Records for this task
····················

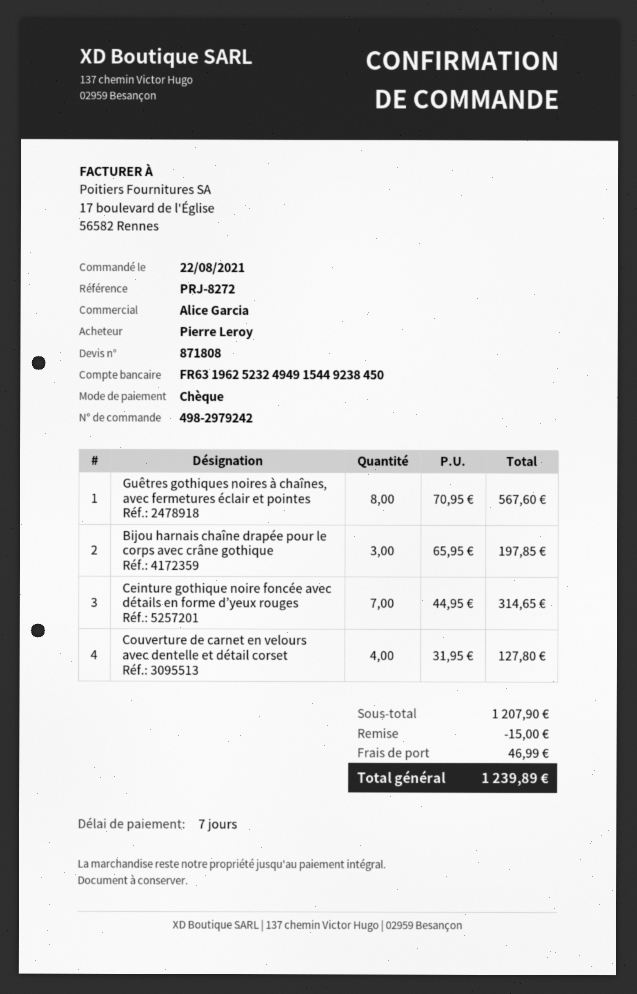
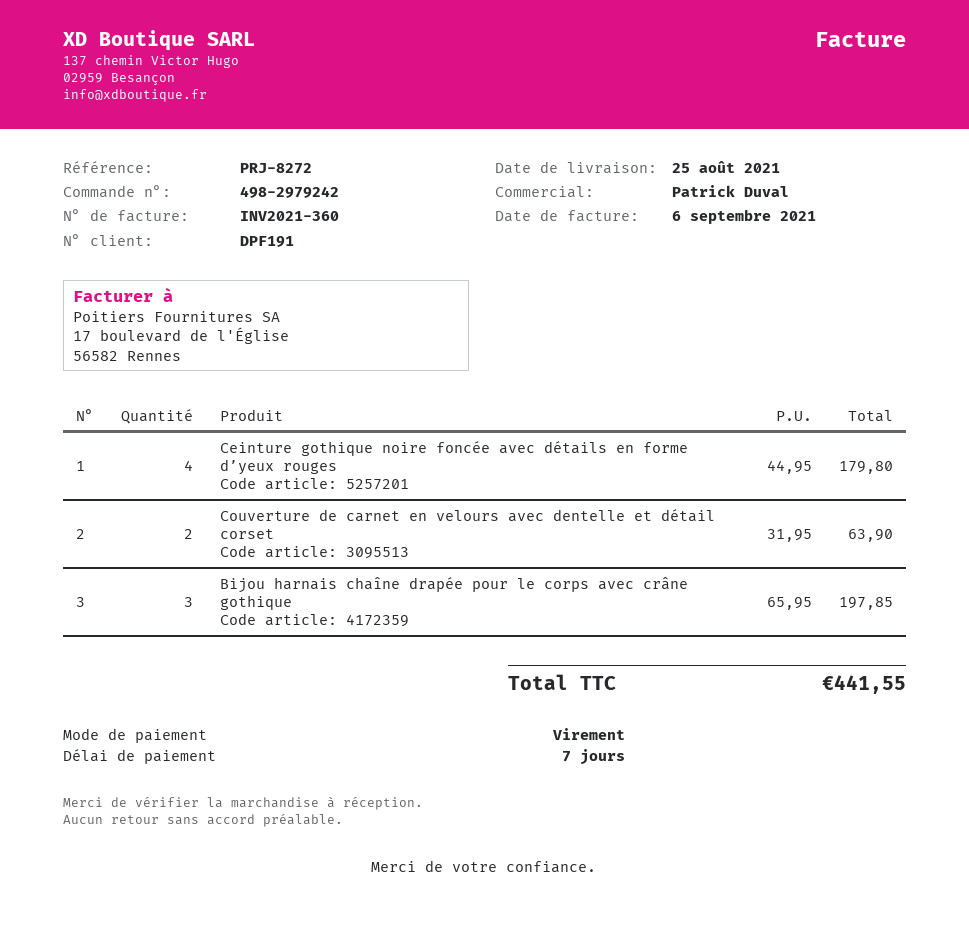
sales rep: Alice Garcia -> Patrick Duval
payment method: cheque -> bank transfer
Guêtres gothiques noires à chaînes, avec fermetures éclair et pointes: 8 x 70.95 = 567.60 -> none
Ceinture gothique noire foncée avec détails en forme d’yeux rouges: 7 x 44.95 = 314.65 -> 4 x 44.95 = 179.80
Couverture de carnet en velours avec dentelle et détail corset: 4 x 31.95 = 127.80 -> 2 x 31.95 = 63.90
discount: 15.00 -> none
shipping: 46.99 -> none
total: 1239.89 -> 441.55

····················

Task requirements
Find the word "none" in the listing and copy each line that contains it.

Written solution
Guêtres gothiques noires à chaînes, avec fermetures éclair et pointes: 8 x 70.95 = 567.60 -> none
discount: 15.00 -> none
shipping: 46.99 -> none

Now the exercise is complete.